== WHAT IS EXPECTED ==
Any pictures should be dropped; everything else in the records is to be returned exactly.
═══
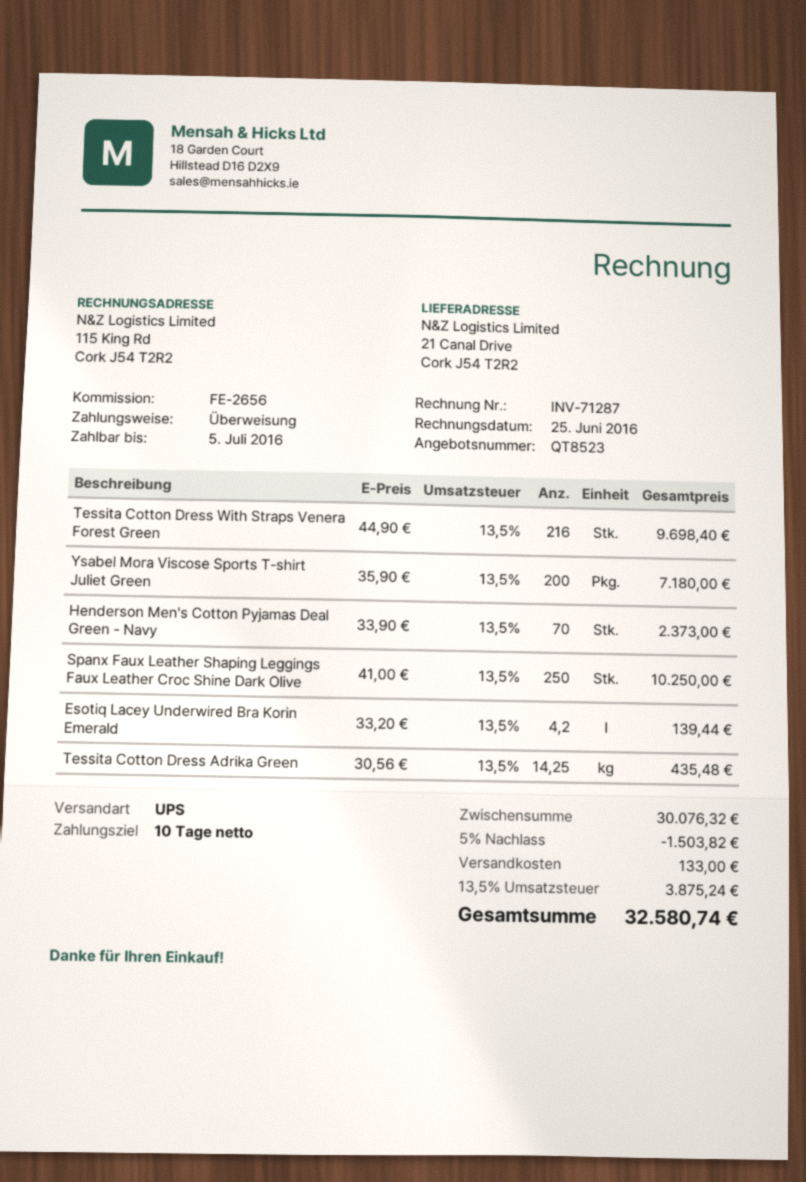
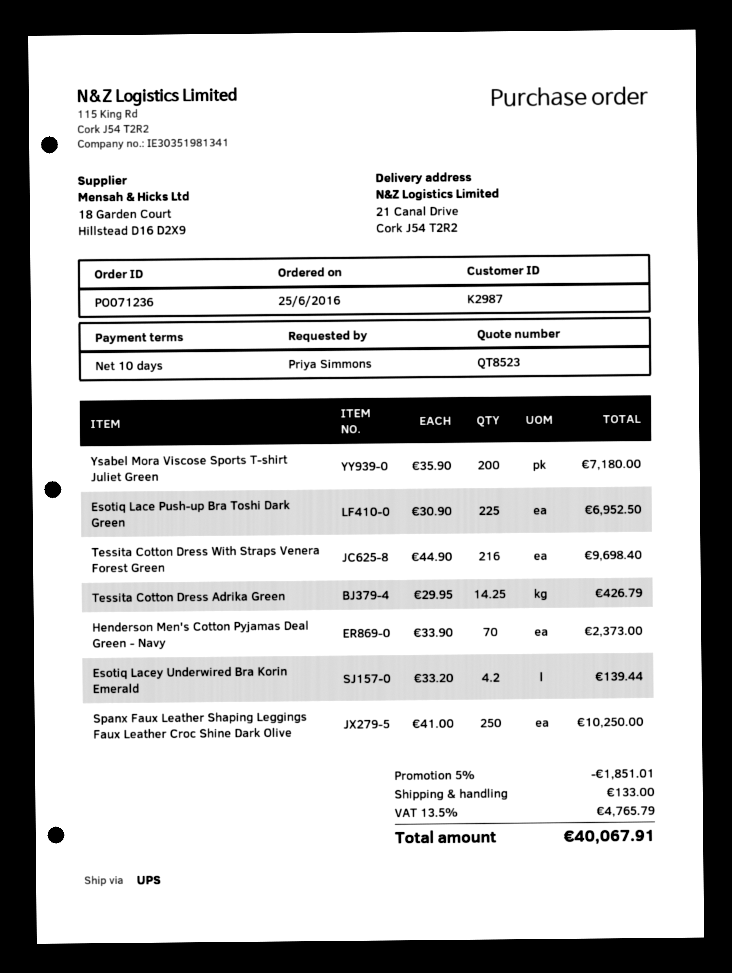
Tessita Cotton Dress Adrika Green: 14.25 x 30.56 = 435.48 -> 14.25 x 29.95 = 426.79
Esotiq Lace Push-up Bra Toshi Dark Green: none -> 225 x 30.90 = 6952.50
discount: 5% = 1503.82 -> 5% = 1851.01
tax: 13.5% = 3875.24 -> 13.5% = 4765.79
total: 32580.74 -> 40067.91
═══
== RESPONSE ==
Tessita Cotton Dress Adrika Green: 14.25 x 30.56 = 435.48 -> 14.25 x 29.95 = 426.79
Esotiq Lace Push-up Bra Toshi Dark Green: none -> 225 x 30.90 = 6952.50
discount: 5% = 1503.82 -> 5% = 1851.01
tax: 13.5% = 3875.24 -> 13.5% = 4765.79
total: 32580.74 -> 40067.91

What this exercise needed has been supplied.